▶ **Work item**: Report each line from the data below that holds the word "margin".

[[ Source records open ]]

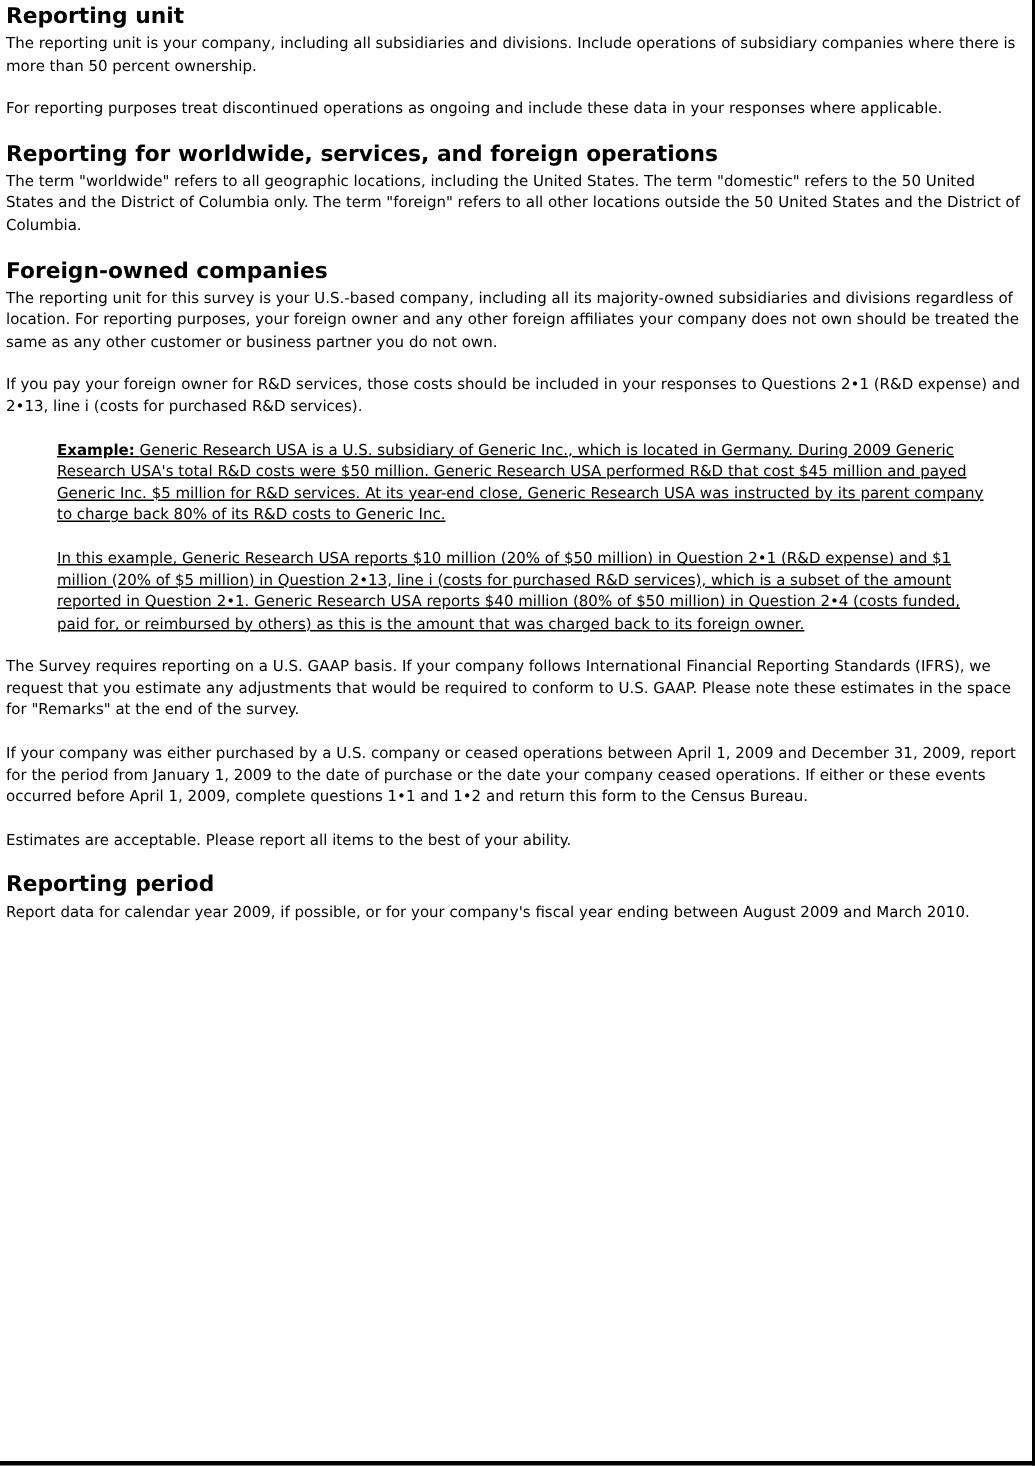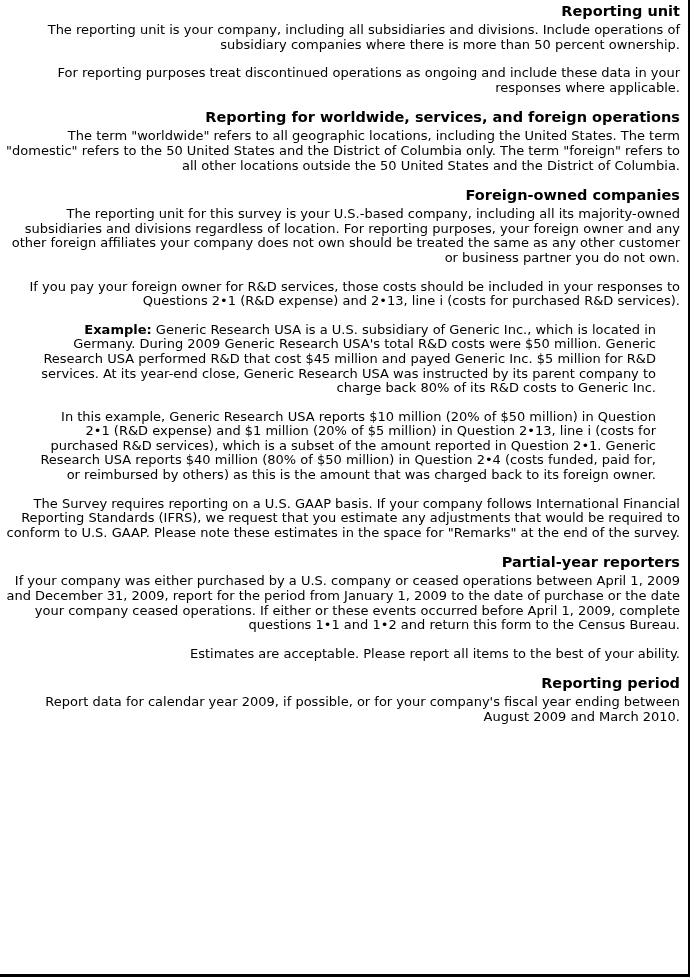--- a/index.html
+++ b/index.html
@@ -2,7 +2,7 @@
 <html><head>
 <meta charset="utf-8">
 <style>
-  * { box-sizing: border-box; text-align: right; }
+  * { box-sizing: border-box; }
   html, body { margin: 0; padding: 0; }
   body {
     width: 690px;

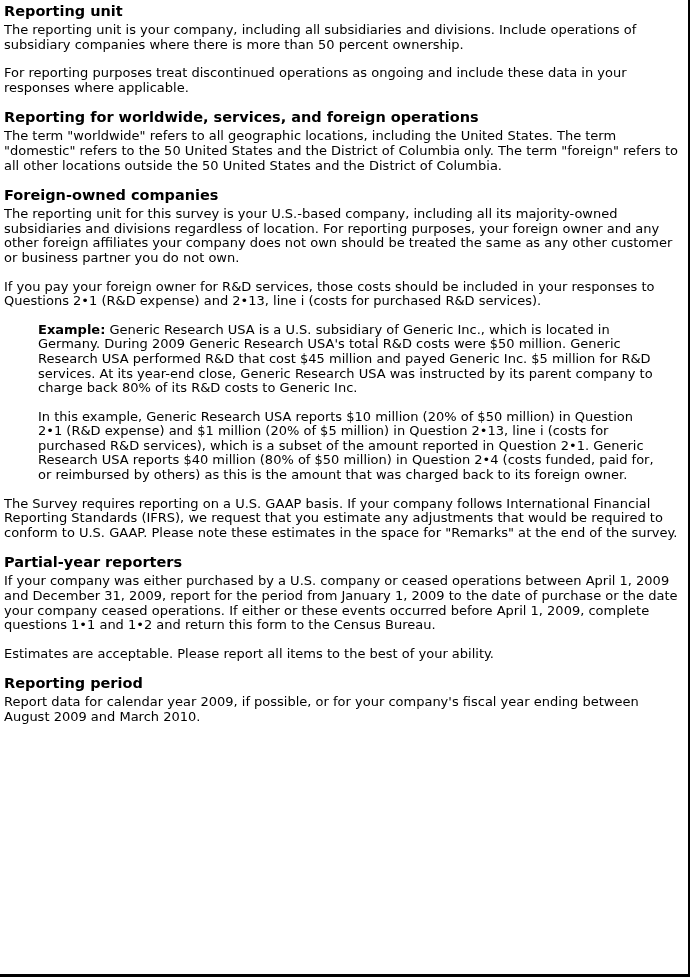--- a/index.html
+++ b/index.html
@@ -26,7 +26,7 @@
   }
   section:first-child .section-heading { margin-top: 1px; }
   .body-text {
-    font-size: 13px;
+    font-size: 10px;
     line-height: 14.6px;
     margin: 0 0 14px 0;
   }

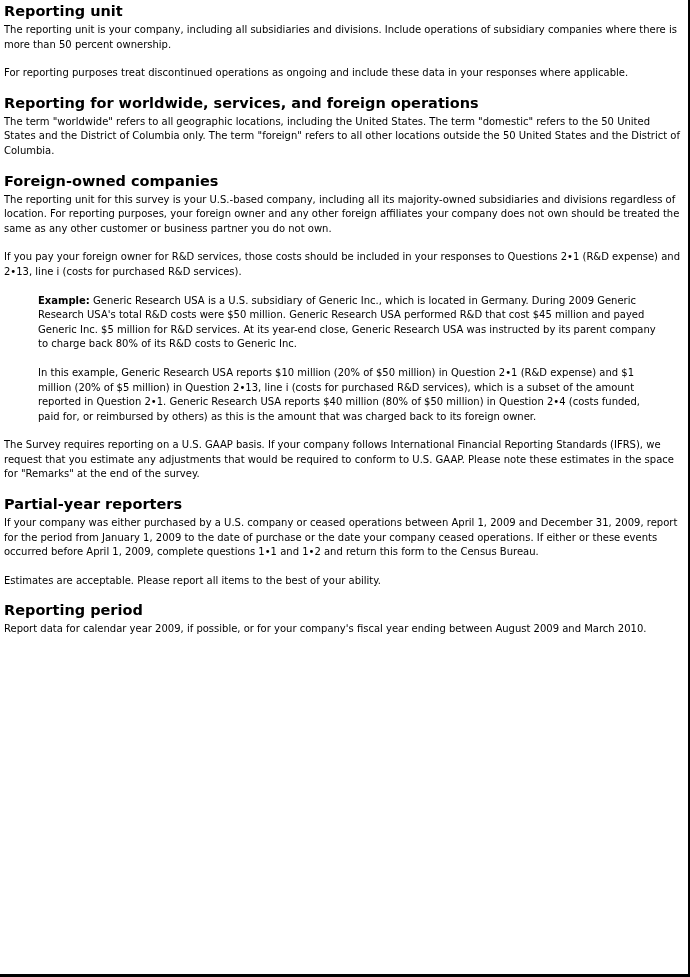--- a/index.html
+++ b/index.html
@@ -33,6 +33,7 @@
   .section-heading + .body-text { margin-top: 0; }
   .example-block {
     margin: 0 24px 14px 34px;
+    text-decoration: underline;
   }
   .example-block .body-text { margin-bottom: 14px; }
   .bold { font-weight: bold; }

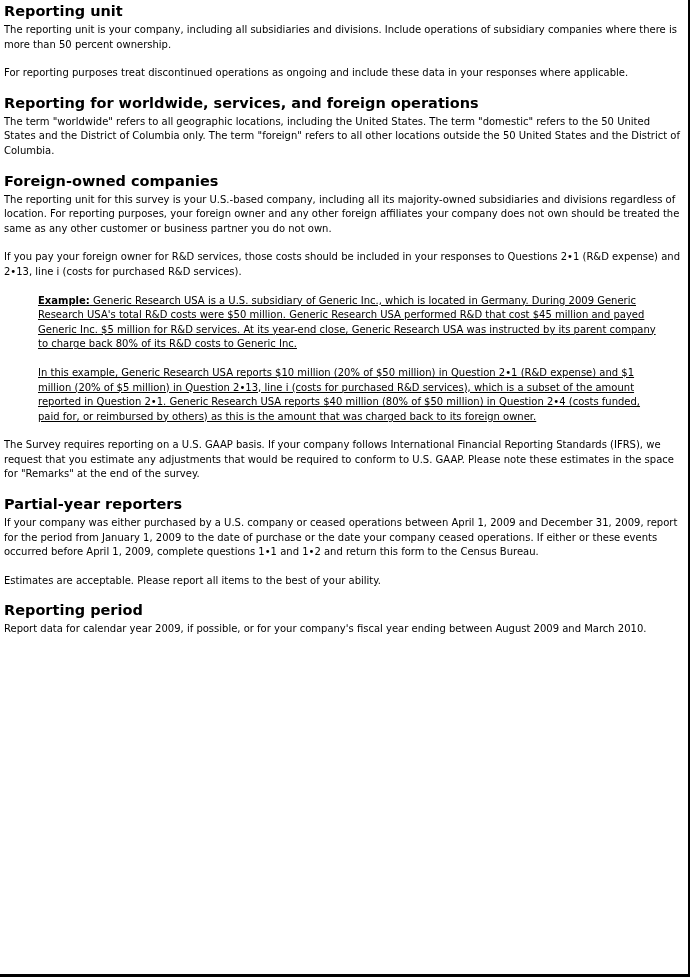--- a/index.html
+++ b/index.html
@@ -71,7 +71,6 @@
   </section>
 
   <section>
-    <h2 class="section-heading">Partial-year reporters</h2>
     <p class="body-text">If your company was either purchased by a U.S. company or ceased operations between April 1, 2009 and December 31, 2009, report for the period from January 1, 2009 to the date of purchase or the date your company ceased operations. If either or these events occurred before April 1, 2009, complete questions 1•1 and 1•2 and return this form to the Census Bureau.</p>
   </section>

[[ Source records closed ]]

▶ **Answer**:
   html, body { margin: 0; padding: 0; }
   section:first-child .section-heading { margin-top: 1px; }
     margin: 0 0 14px 0;
   .section-heading + .body-text { margin-top: 0; }
     margin: 0 24px 14px 34px;
   .example-block .body-text { margin-bottom: 14px; }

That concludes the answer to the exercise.